The experiment demonstrates that synthetic audio data—generated from MIDI—can effectively train deep neural networks for pitch detection. The combined CNN-LSTM architecture successfully denoises the time-frequency representations and accurately detects pitch in real-world audio signals. This approach minimizes the need for labor-intensive manual labeling and shows that a model trained on synthetic data can generalize well to natural sounds.
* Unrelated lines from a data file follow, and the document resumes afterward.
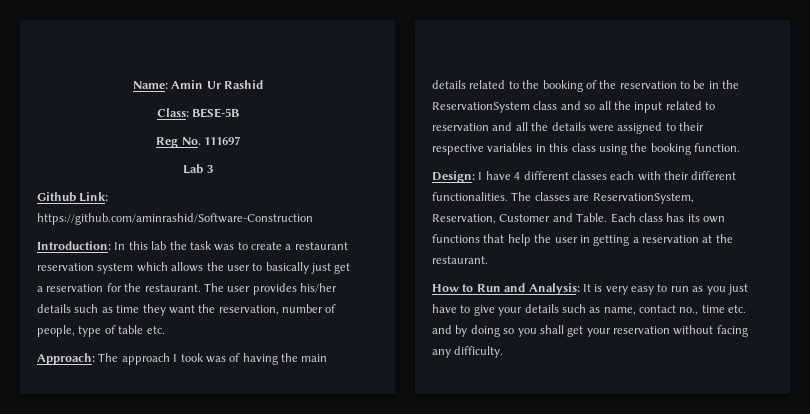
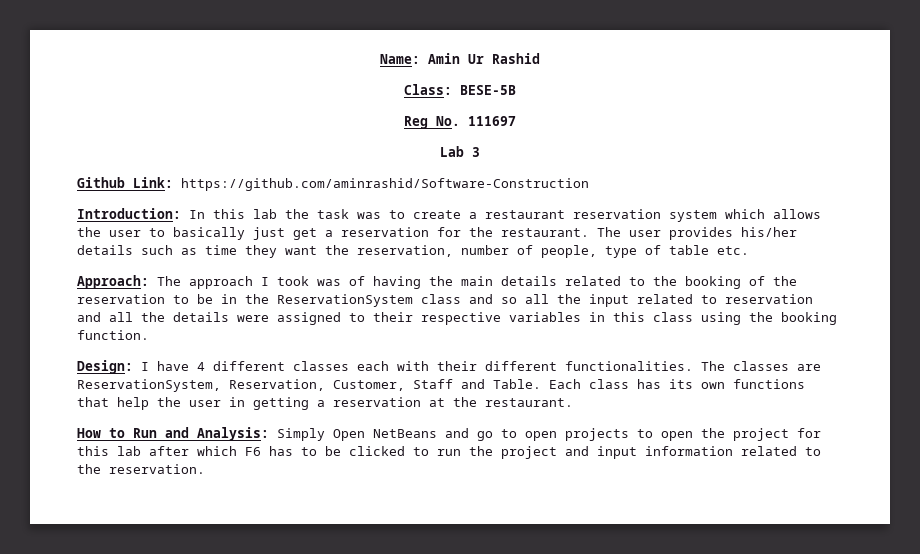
- The classes are ReservationSystem, Reservation, Customer and Table.
+ The classes are ReservationSystem, Reservation, Customer, Staff and Table.
- How to Run and Analysis: It is very easy to run as you just have to give your details such as name, contact no., time etc. and by doing so you shall get your reservation without facing any difficulty.
+ How to Run and Analysis: Simply Open NetBeans and go to open projects to open the project for this lab after which F6 has to be clicked to run the project and input information related to the reservation.

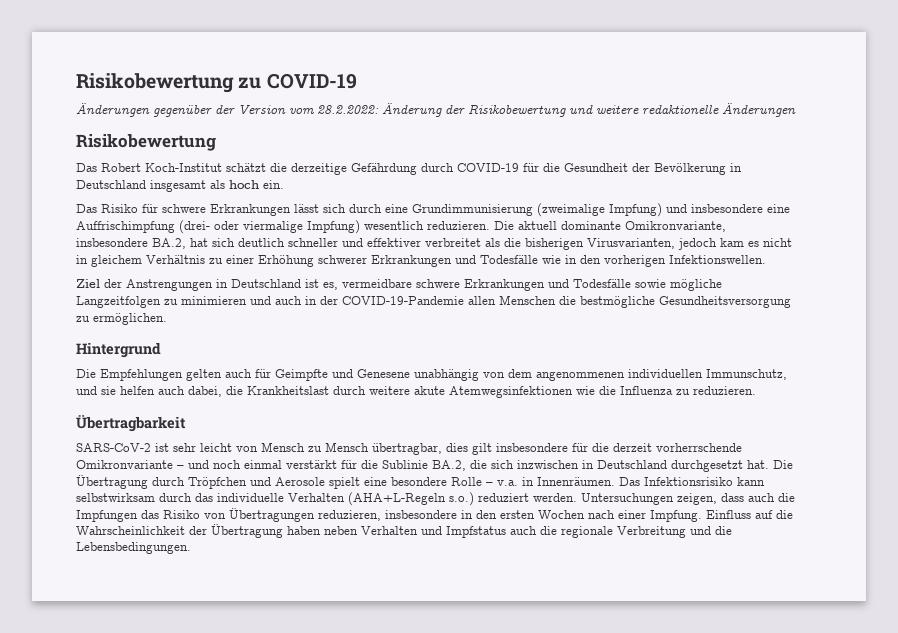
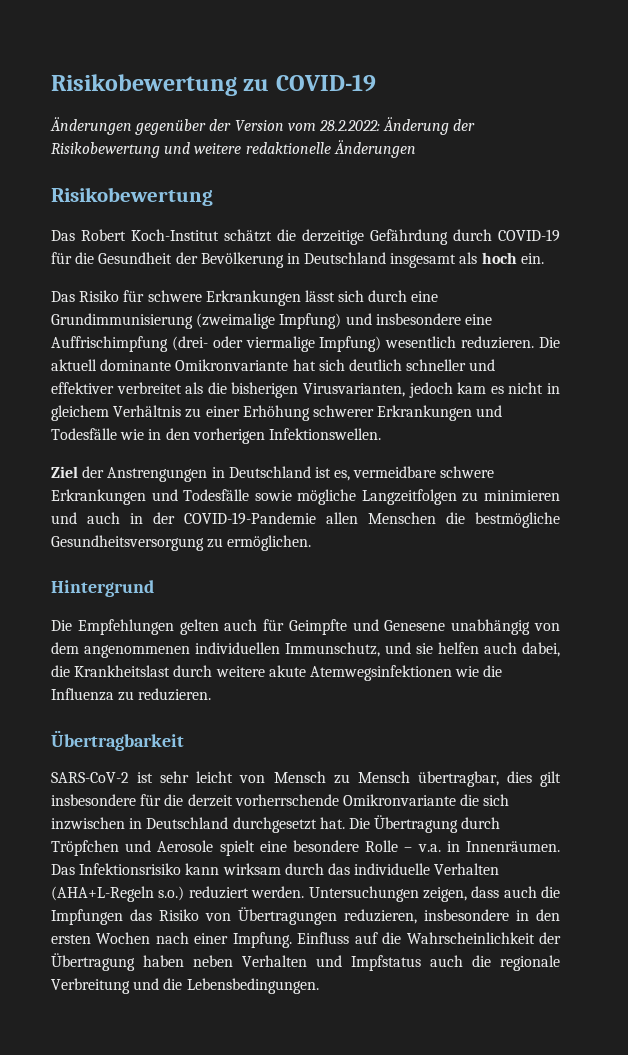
- Die aktuell dominante Omikronvariante, insbesondere BA.2, hat sich deutlich schneller und effektiver verbreitet als die bisherigen Virusvarianten, jedoch kam es nicht in gleichem Verhältnis zu einer Erhöhung schwerer Erkrankungen und Todesfälle wie in den vorherigen Infektionswellen.
+ Die aktuell dominante Omikronvariante hat sich deutlich schneller und effektiver verbreitet als die bisherigen Virusvarianten, jedoch kam es nicht in gleichem Verhältnis zu einer Erhöhung schwerer Erkrankungen und Todesfälle wie in den vorherigen Infektionswellen.
- SARS-CoV-2 ist sehr leicht von Mensch zu Mensch übertragbar, dies gilt insbesondere für die derzeit vorherrschende Omikronvariante – und noch einmal verstärkt für die Sublinie BA.2, die sich inzwischen in Deutschland durchgesetzt hat.
+ SARS-CoV-2 ist sehr leicht von Mensch zu Mensch übertragbar, dies gilt insbesondere für die derzeit vorherrschende Omikronvariante die sich inzwischen in Deutschland durchgesetzt hat.
- Das Infektionsrisiko kann selbstwirksam durch das individuelle Verhalten (AHA+L-Regeln s.o.) reduziert werden.
+ Das Infektionsrisiko kann wirksam durch das individuelle Verhalten (AHA+L-Regeln s.o.) reduziert werden.

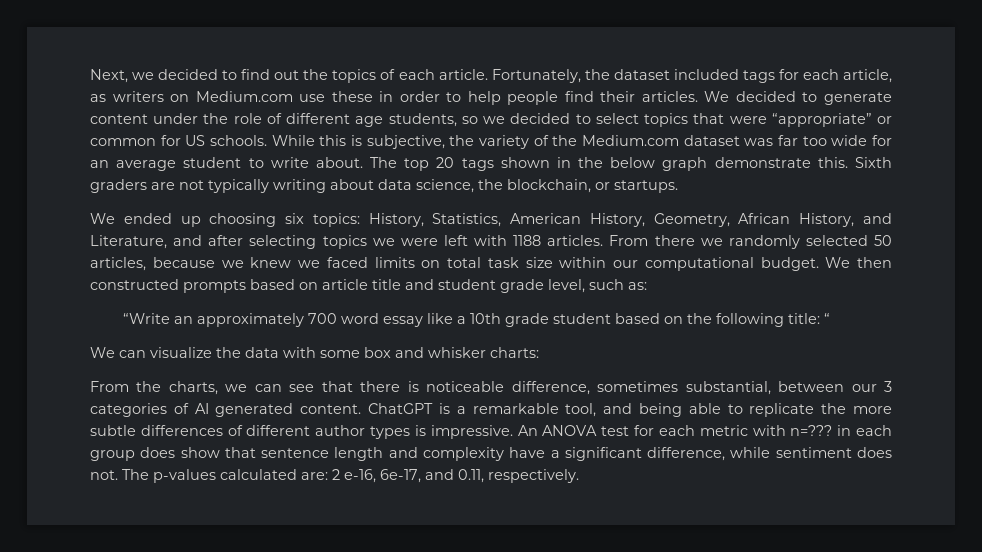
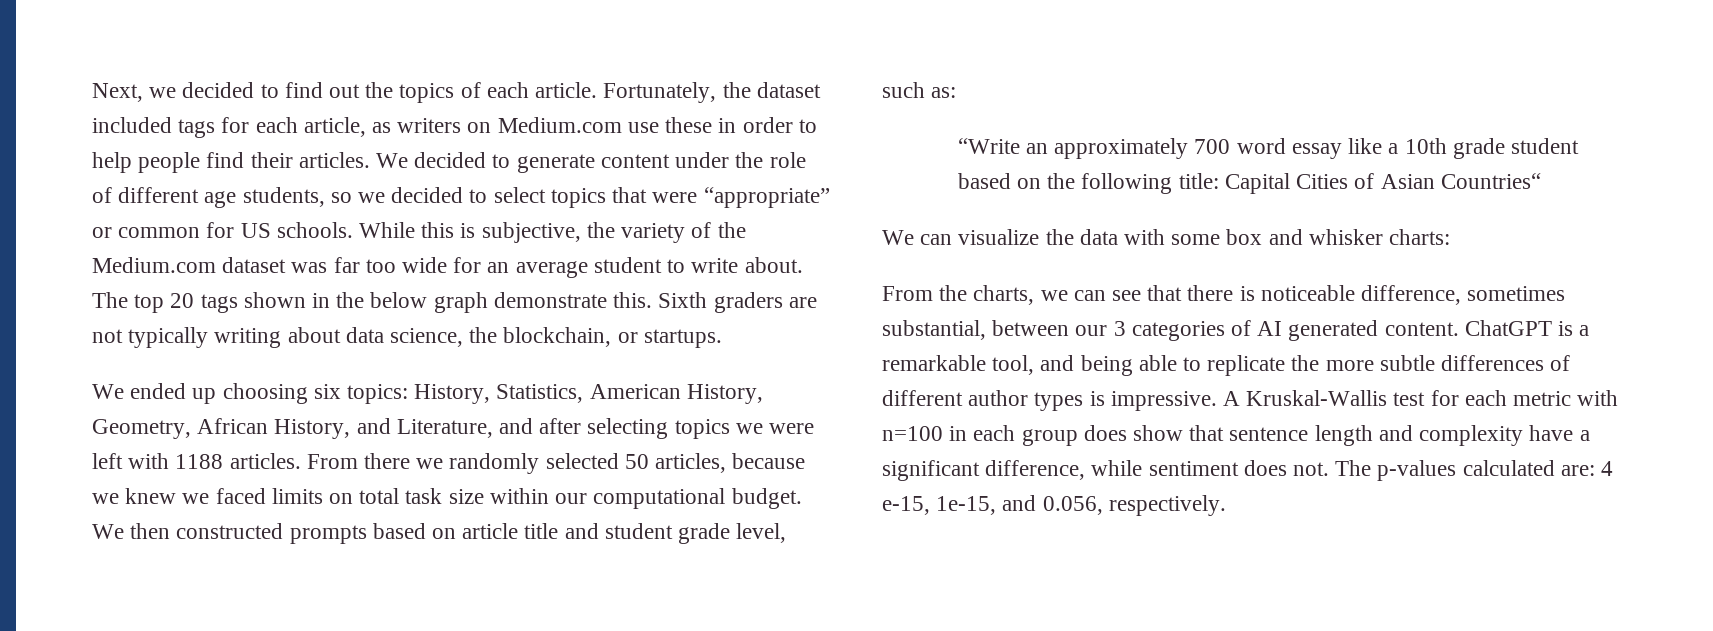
- “Write an approximately 700 word essay like a 10th grade student based on the following title: “
+ “Write an approximately 700 word essay like a 10th grade student based on the following title: Capital Cities of Asian Countries“
- An ANOVA test for each metric with n=??? in each group does show that sentence length and complexity have a significant difference, while sentiment does not.
+ A Kruskal-Wallis test for each metric with n=100 in each group does show that sentence length and complexity have a significant difference, while sentiment does not.
- The p-values calculated are: 2 e-16, 6e-17, and 0.11, respectively.
+ The p-values calculated are: 4 e-15, 1e-15, and 0.056, respectively.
Blog about this project can be found here


Folder Structure

The folder consists of 5 directories:

dataset_creation:

  • Contains scripts used to:
    • Convert MIDI data to time domain signals
    • Create LSTM Pickle files
    • Create LSTM Non-Overlapping time steps
    • Create LSTM Overlapping time steps

evaluation_matlabFiles:

  • Contains scripts used to:
    • Reconstruct the audio files
    • Visualize the files created for real audio
    • Visualize the files created for synthetic audio

test_files:

  • Contains 2 directories:
    • cnn:
      • Feed spectrogram as .png file
      • Feed spectrogram as .mat file
    • lstm:
      • File to create Pickle file
      • File to create Timesteps
      • Test using trained LSTM network

trained_nets:

  • Contains:
    • Overlapping (LSTM)
    • Non-overlapping (LSTM)
    • CNN network (CNN)

training_files:

  • Contains:
    • CNN architecture
    • LSTM architecture

Procedure

CNN

  1. Create datasets Inputs and Labels as .png files.
  2. Provide the path to the CNN architecture file.
  3. Train the network.
  4. Test the network by passing the image in Matlab (applying CQT) and pass the saved image through the CNN network.

LSTM

  1. Create datasets Inputs and Labels using Matlab. (Matlab)
    • Inputs are the spectrograms as .png files and labels are .mat files.
  2. Create a pickle of 96xN by concatenating all spectrograms and .mat files. (Python)
  3. Create the timesteps 96x216 using Python.
  4. Provide the path of timesteps inputs and labels to the LSTM architecture.
  5. Train the network.

Test the Network

  1. Create 96xN of spectrograms using pickle.
  2. Convert this to 96x216 timesteps.
  3. Pass the file to the test LSTM script.
  4. Save the network outputs.
  5. Visualize the network outputs using Matlab.